In a world of decision fatigue, a lack of information often turns into lost sales. This is particularly true for commodity products, innovative products, and brands focused on attracting new customers. If there is no room for introductions, how can brands cultivate point-of-sale interest and purchase intention in the digital space?
While the solutions to most forms of inconvenience are in the hands of retailers, brands can use packaging design strategies to close the information gap and make choosing their product much easier. But there’s only so much space, and only so much information and artwork that can work at thumbnail-scale.

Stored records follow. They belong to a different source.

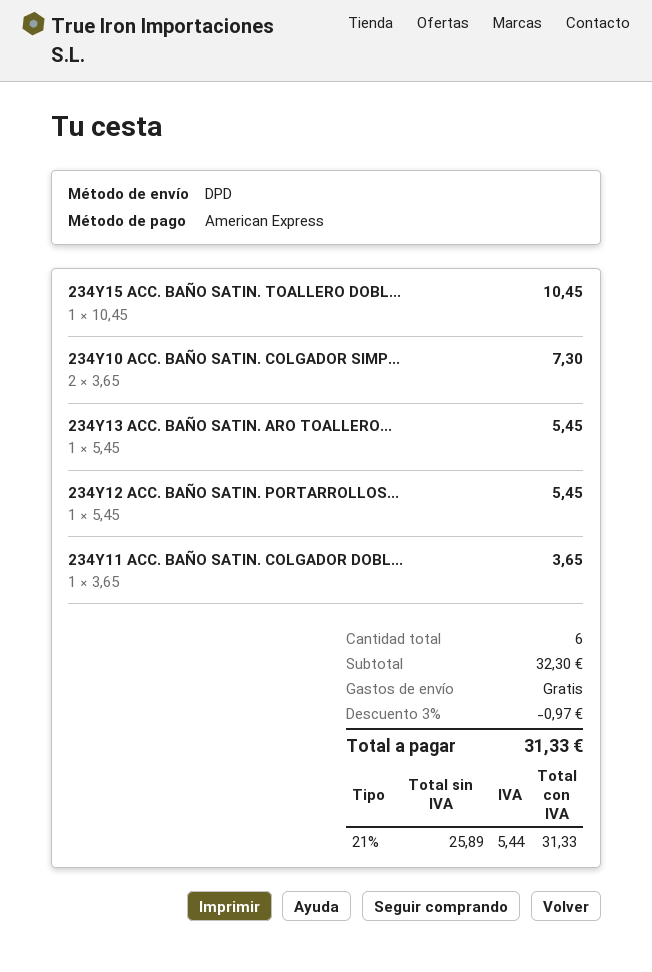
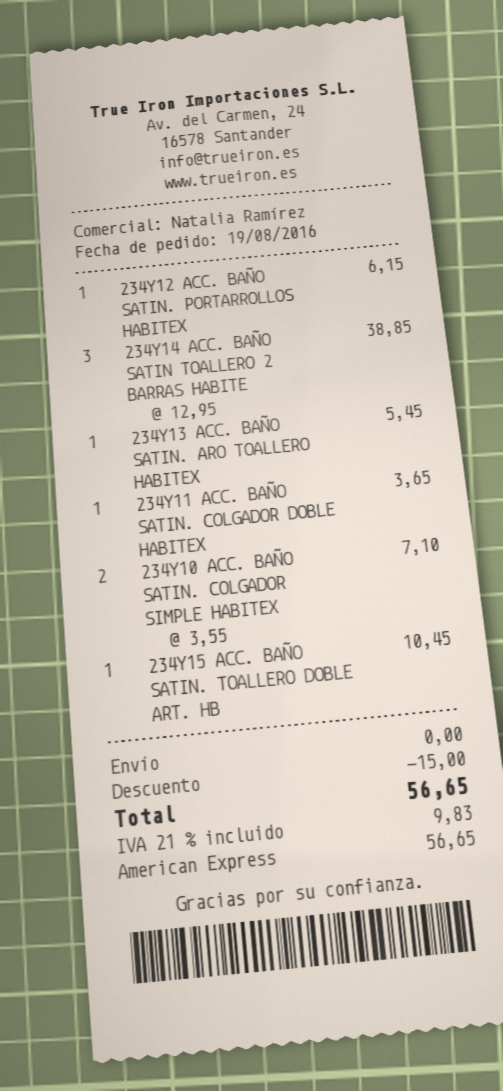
234Y10 ACC. BAÑO SATIN. COLGADOR SIMP...: 2 x 3.65 = 7.30 -> 2 x 3.55 = 7.10
234Y12 ACC. BAÑO SATIN. PORTARROLLOS...: 1 x 5.45 = 5.45 -> 1 x 6.15 = 6.15
234Y14 ACC. BAÑO SATIN TOALLERO 2 BARRAS HABITE: none -> 3 x 12.95 = 38.85
discount: 0.97 -> 15.00
tax: 21% = 5.44 -> 21% = 9.83
total: 31.33 -> 56.65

So, where do we go from here? The best packaging design has always lived at the intersection of science and art, and despite the inherent clutter of the digital shelf, that still holds true. While there are many factors to consider, these four strategic areas are particularly crucial to digital product packaging: scannability, benefits over features, eye-catching power, and immediate recognition.
Scannability
A big buzzword in the search engine optimization world, scannability refers to how information is displayed to highlight key points among the details. Callouts, icons, lists, and more are utilized on web pages to showcase important takeaways. When viewing a product thumbnail, this is even more important. Elements like your logo, important product information, and points of differentiation should all stand out on the principal display panel (PDP). Whether that’s in the form of text or imagery, the point is that it pops. This might mean designing a separate, digital-only version of the PDP that utilizes reduced copy count and enlarged copy and visuals.
Benefits Over Features
Let’s say you have two seconds to make a choice. One yogurt product PDP says, “Contains Live Probiotics,” and another one says, “Live Probiotics for Digestive Health.” Which one feels more beneficial? This can sometimes feel like it devolves into semantics, but the average consumer is now able to tie probiotics to digestive health thanks in large part to the yogurt industry’s efforts to inform with benefits. Benefits-focused messaging allows the shopper to fast-forward the consideration and evaluation stage and click straight through to checkout.
Eye-Catching Power
On store shelves, eye-catching products stop shoppers in their tracks. On the digital shelf, breakthrough brands stop users from scrolling past. In both cases, brands have to stand out among competitors. And on the digital shelf, the competition extends to all related products, sometimes across multiple platforms.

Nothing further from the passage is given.